== Segment start ==

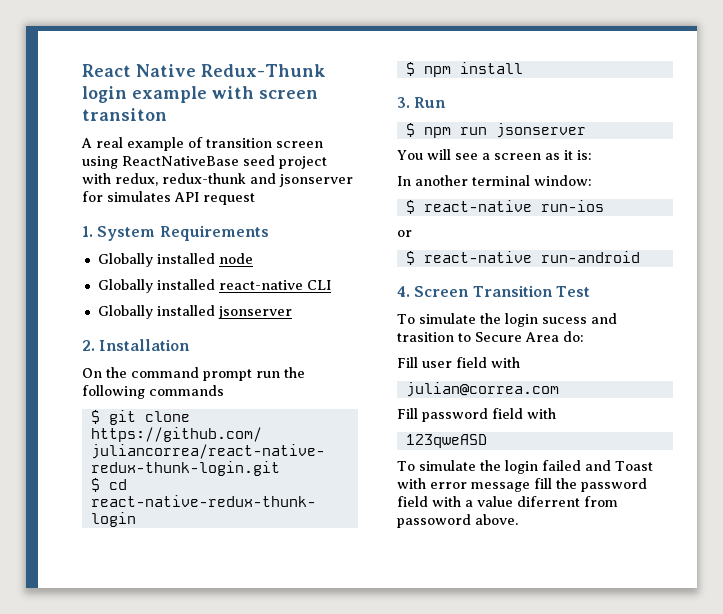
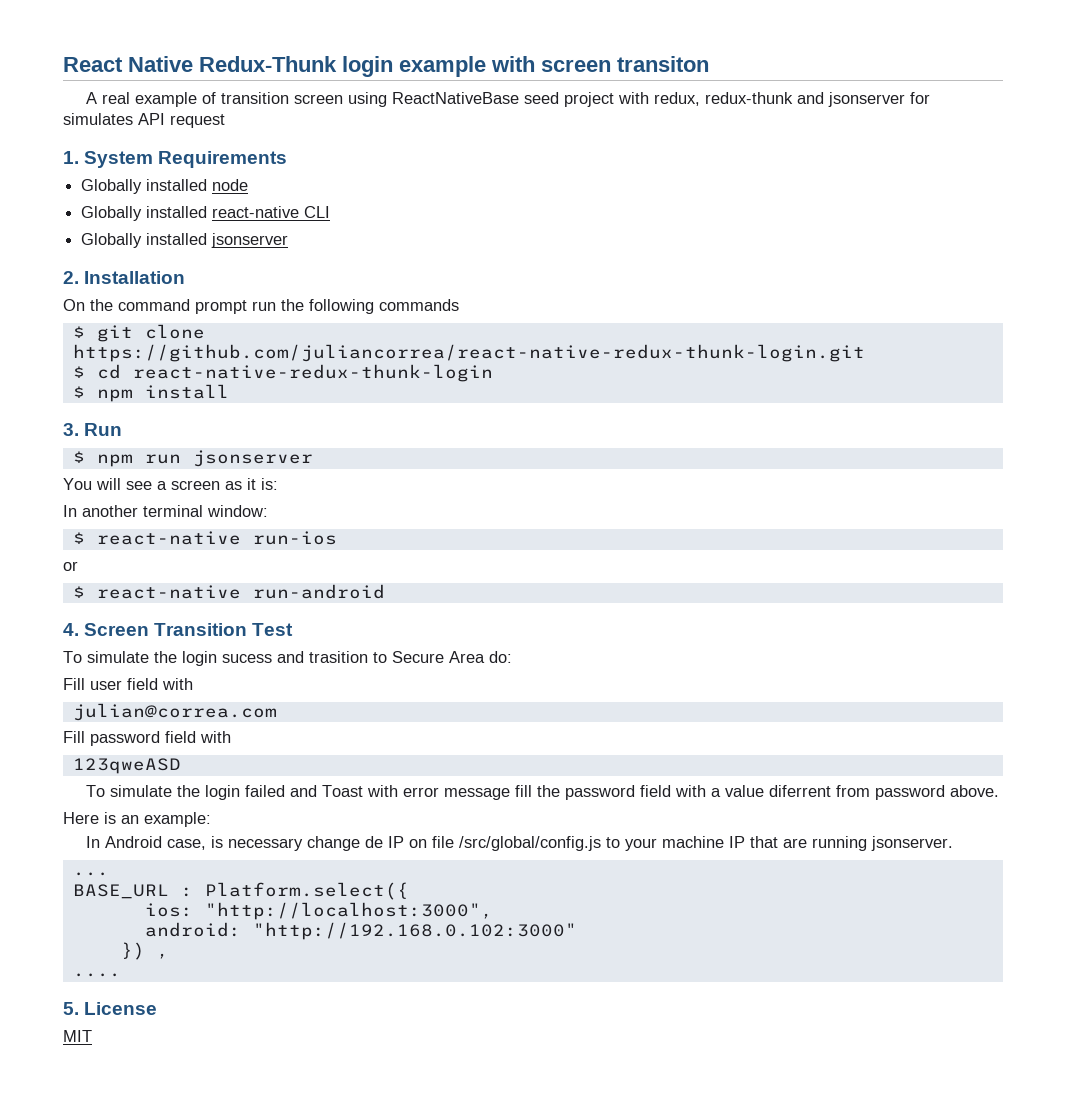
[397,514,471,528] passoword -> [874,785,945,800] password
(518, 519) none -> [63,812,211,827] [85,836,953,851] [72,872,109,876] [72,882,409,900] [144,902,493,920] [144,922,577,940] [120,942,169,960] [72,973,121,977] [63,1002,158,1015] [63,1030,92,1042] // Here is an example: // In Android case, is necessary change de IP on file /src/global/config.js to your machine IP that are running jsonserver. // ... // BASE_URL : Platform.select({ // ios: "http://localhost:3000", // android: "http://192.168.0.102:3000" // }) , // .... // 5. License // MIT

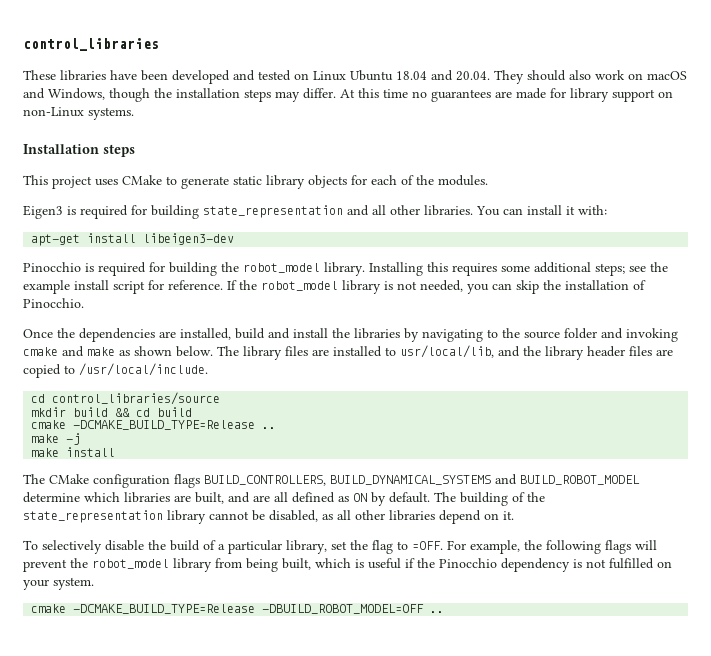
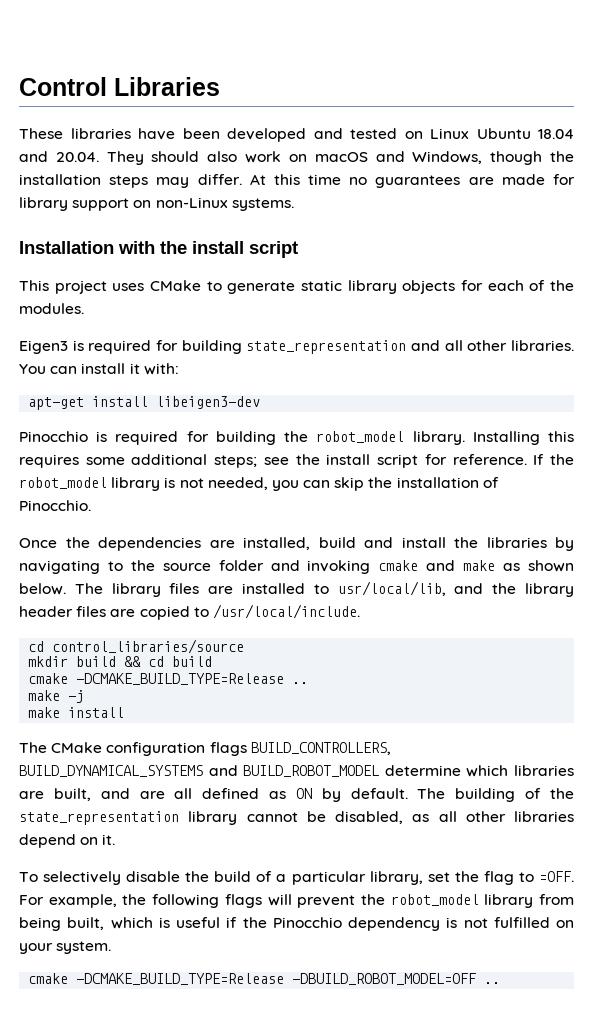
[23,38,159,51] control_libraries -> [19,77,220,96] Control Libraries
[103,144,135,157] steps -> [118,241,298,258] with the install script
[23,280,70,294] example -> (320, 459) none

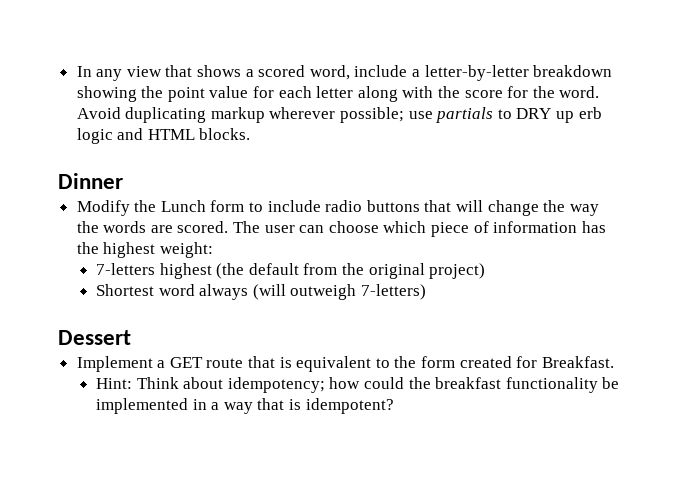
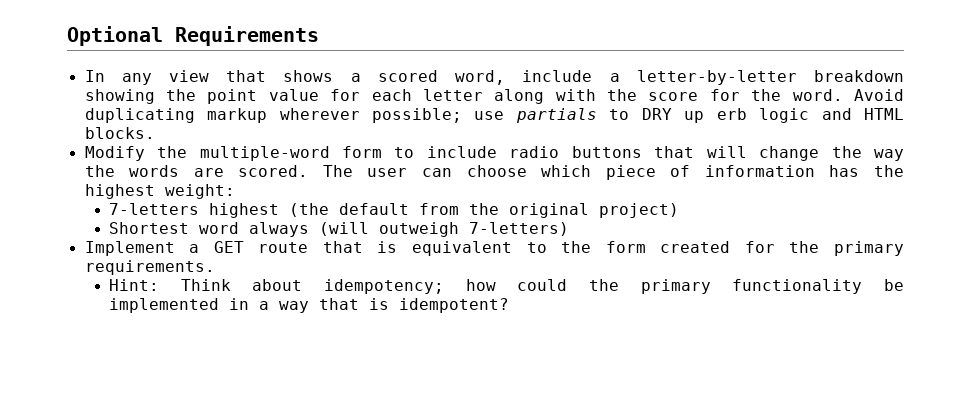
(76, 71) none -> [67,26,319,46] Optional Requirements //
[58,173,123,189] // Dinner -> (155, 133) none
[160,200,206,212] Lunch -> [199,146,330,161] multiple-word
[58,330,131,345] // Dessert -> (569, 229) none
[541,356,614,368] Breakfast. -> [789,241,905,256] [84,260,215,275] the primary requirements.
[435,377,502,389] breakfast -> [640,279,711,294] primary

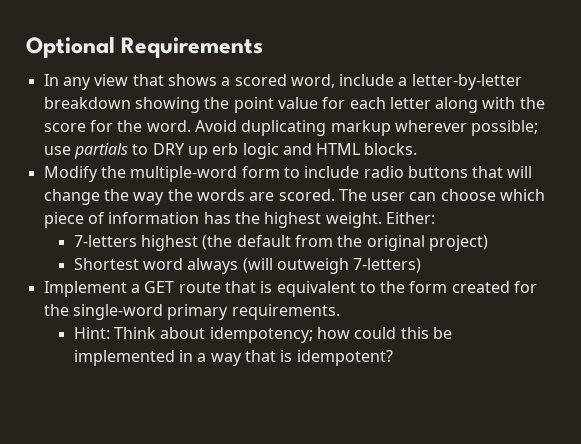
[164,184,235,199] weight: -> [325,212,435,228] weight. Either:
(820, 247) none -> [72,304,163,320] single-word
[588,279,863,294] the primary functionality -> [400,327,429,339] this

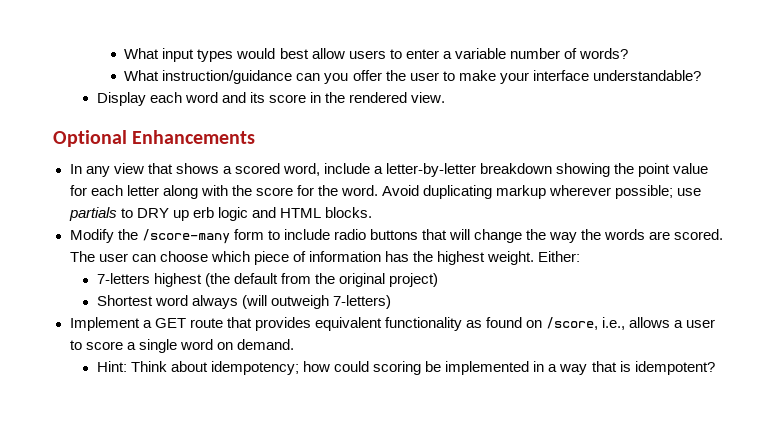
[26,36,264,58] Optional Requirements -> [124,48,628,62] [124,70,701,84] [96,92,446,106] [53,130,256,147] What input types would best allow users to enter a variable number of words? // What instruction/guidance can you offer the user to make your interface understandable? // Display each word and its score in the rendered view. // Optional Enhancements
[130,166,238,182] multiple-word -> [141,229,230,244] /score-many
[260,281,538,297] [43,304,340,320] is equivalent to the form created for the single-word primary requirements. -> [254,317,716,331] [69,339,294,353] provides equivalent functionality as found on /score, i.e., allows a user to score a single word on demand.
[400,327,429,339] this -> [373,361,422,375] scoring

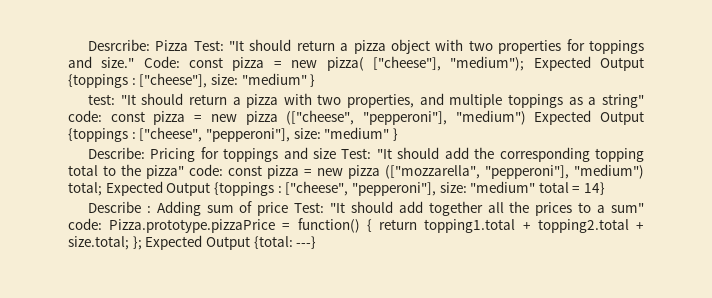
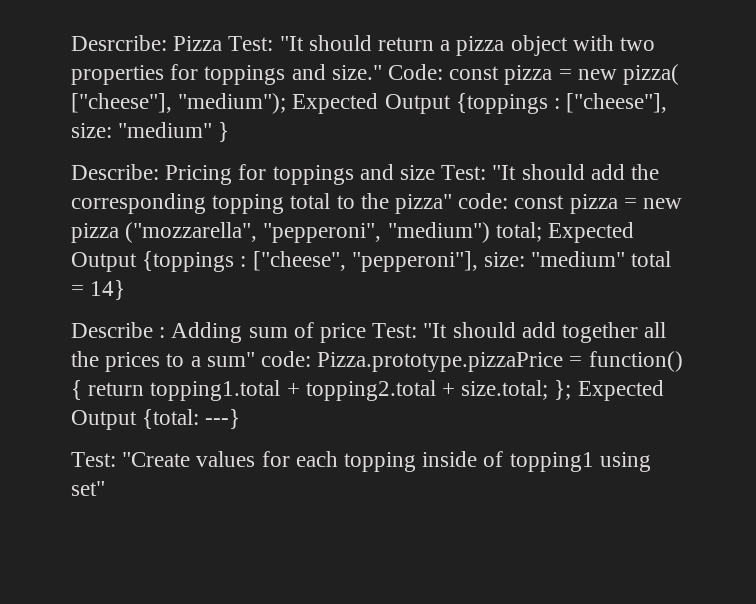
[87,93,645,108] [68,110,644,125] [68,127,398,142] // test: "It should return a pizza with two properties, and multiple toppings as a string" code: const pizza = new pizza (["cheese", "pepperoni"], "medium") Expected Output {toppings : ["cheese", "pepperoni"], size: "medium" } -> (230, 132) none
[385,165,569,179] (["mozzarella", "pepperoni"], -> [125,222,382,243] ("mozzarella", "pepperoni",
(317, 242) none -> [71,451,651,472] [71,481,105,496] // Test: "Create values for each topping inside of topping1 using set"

== Segment end ==

### What this task involves
With every picture omitted, write out the material exactly from its first line through the line containing "[588,279,863,294] the primary".

### Output of the task
[397,514,471,528] passoword -> [874,785,945,800] password
(518, 519) none -> [63,812,211,827] [85,836,953,851] [72,872,109,876] [72,882,409,900] [144,902,493,920] [144,922,577,940] [120,942,169,960] [72,973,121,977] [63,1002,158,1015] [63,1030,92,1042] // Here is an example: // In Android case, is necessary change de IP on file /src/global/config.js to your machine IP that are running jsonserver. // ... // BASE_URL : Platform.select({ // ios: "http://localhost:3000", // android: "http://192.168.0.102:3000" // }) , // .... // 5. License // MIT

[23,38,159,51] control_libraries -> [19,77,220,96] Control Libraries
[103,144,135,157] steps -> [118,241,298,258] with the install script
[23,280,70,294] example -> (320, 459) none

(76, 71) none -> [67,26,319,46] Optional Requirements //
[58,173,123,189] // Dinner -> (155, 133) none
[160,200,206,212] Lunch -> [199,146,330,161] multiple-word
[58,330,131,345] // Dessert -> (569, 229) none
[541,356,614,368] Breakfast. -> [789,241,905,256] [84,260,215,275] the primary requirements.
[435,377,502,389] breakfast -> [640,279,711,294] primary

[164,184,235,199] weight: -> [325,212,435,228] weight. Either:
(820, 247) none -> [72,304,163,320] single-word
[588,279,863,294] the primary functionality -> [400,327,429,339] this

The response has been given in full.